Re: Rework of the window-join semantics

Stephan Ewen Wed, 08 Apr 2015 02:53:43 -0700

Here is the state in Flink and why we have chosen not to do global ordering
at the moment:


 - Individual streams are FIFO, that means if the sender emits in order,
the receiver receives in order.

 - When streams are merged (think shuffle / partition-by), then the streams
are not merged, but buffers from the streams are taken as the come in.
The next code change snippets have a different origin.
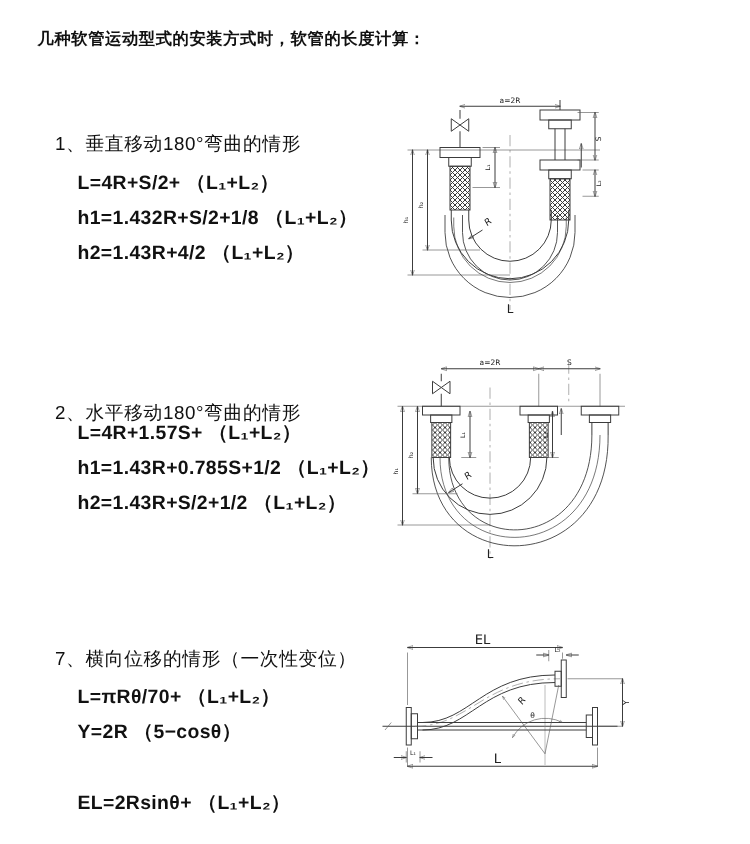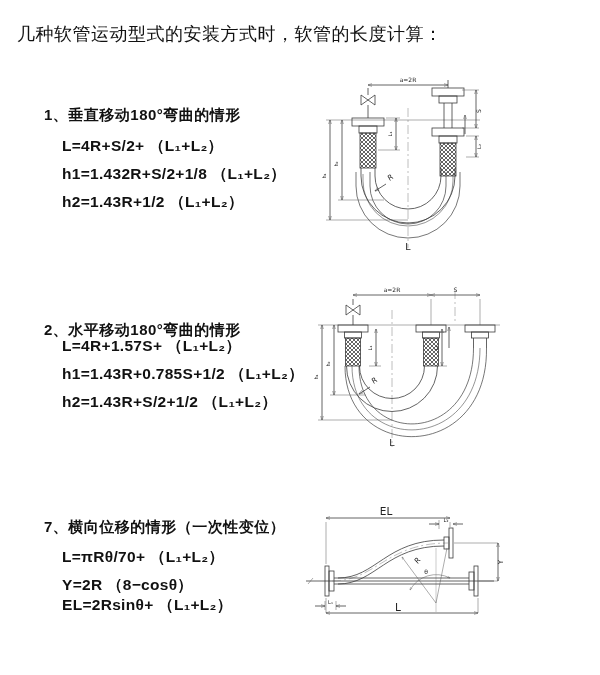"几种软管运动型式的安装方式时，软管的长度计算：" .title { font-size: 18px -> 13px; font-weight: normal -> bold; left: 17px -> 30px }
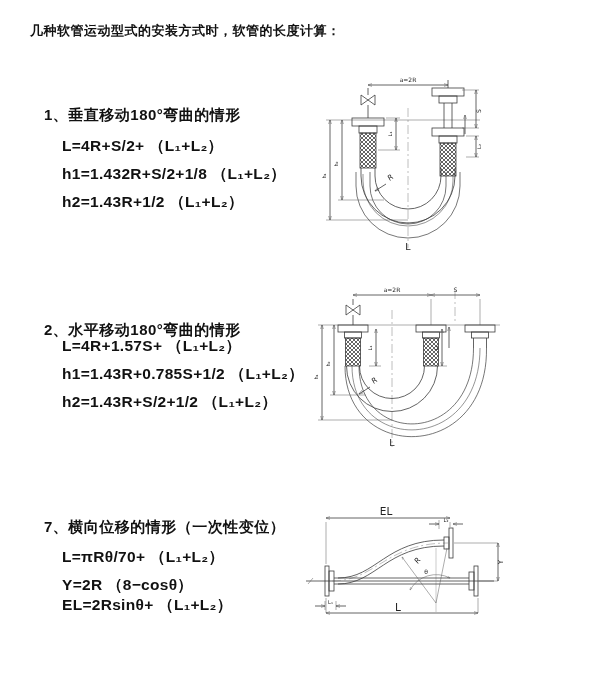"1、垂直移动180°弯曲的情形" .sec-heading { font-weight: bold -> normal }
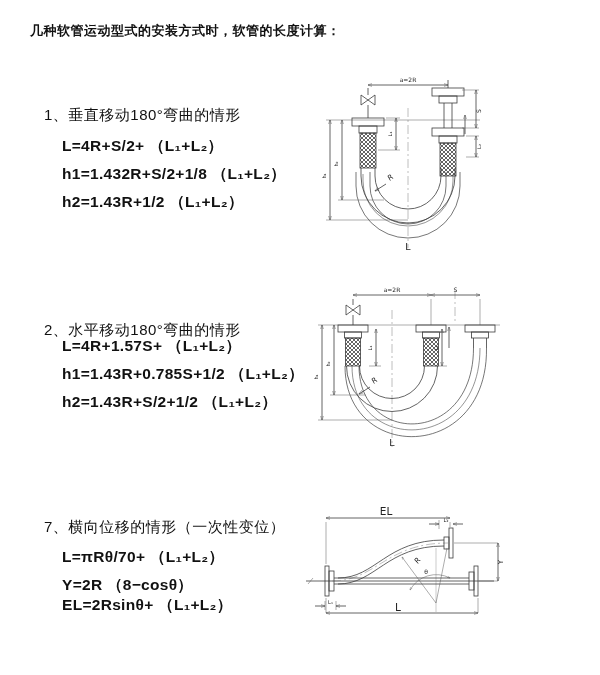"h2=1.43R+1/2 （L₁+L₂）" div.formula { text: 1.43R+1/2 -> 1.43R+4/2 }
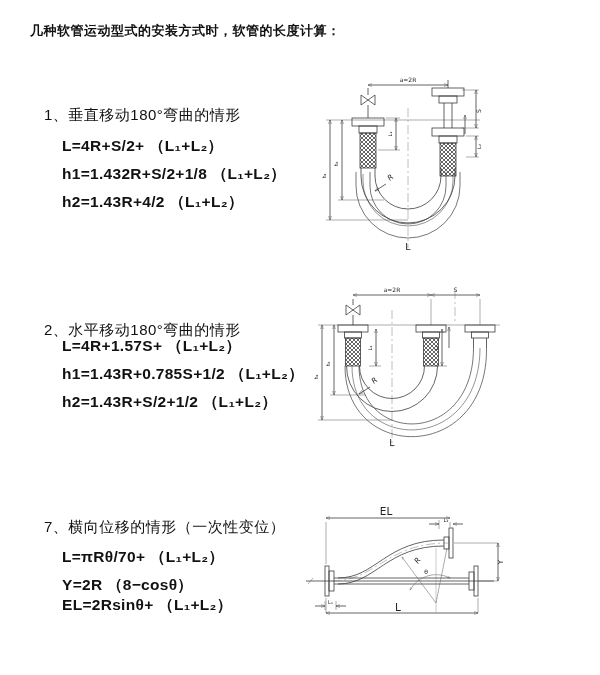"Y=2R （8−cosθ）" div.formula { text: 8 -> 5 }
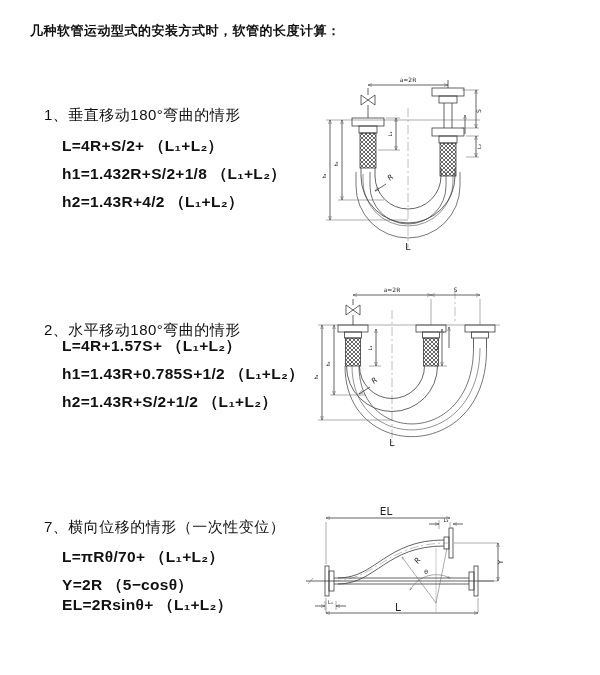"EL=2Rsinθ+ （L₁+L₂）" div.formula { top: 595px -> 632px }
  - We had a version that merged streams (for sort merging in batch
programs, actually) long ago, an it performed either horribly or
deadlocked. The reason is that all streams are always stalled if a buffer
is missing from one stream, since the merge cannot continue in such a case
(head-of-the-line waiting). That backpressures streams unnecessarily,
slowing down computation. If the streams depend mutually on each other
(think two partitioning steps), they frequently dadlock completely.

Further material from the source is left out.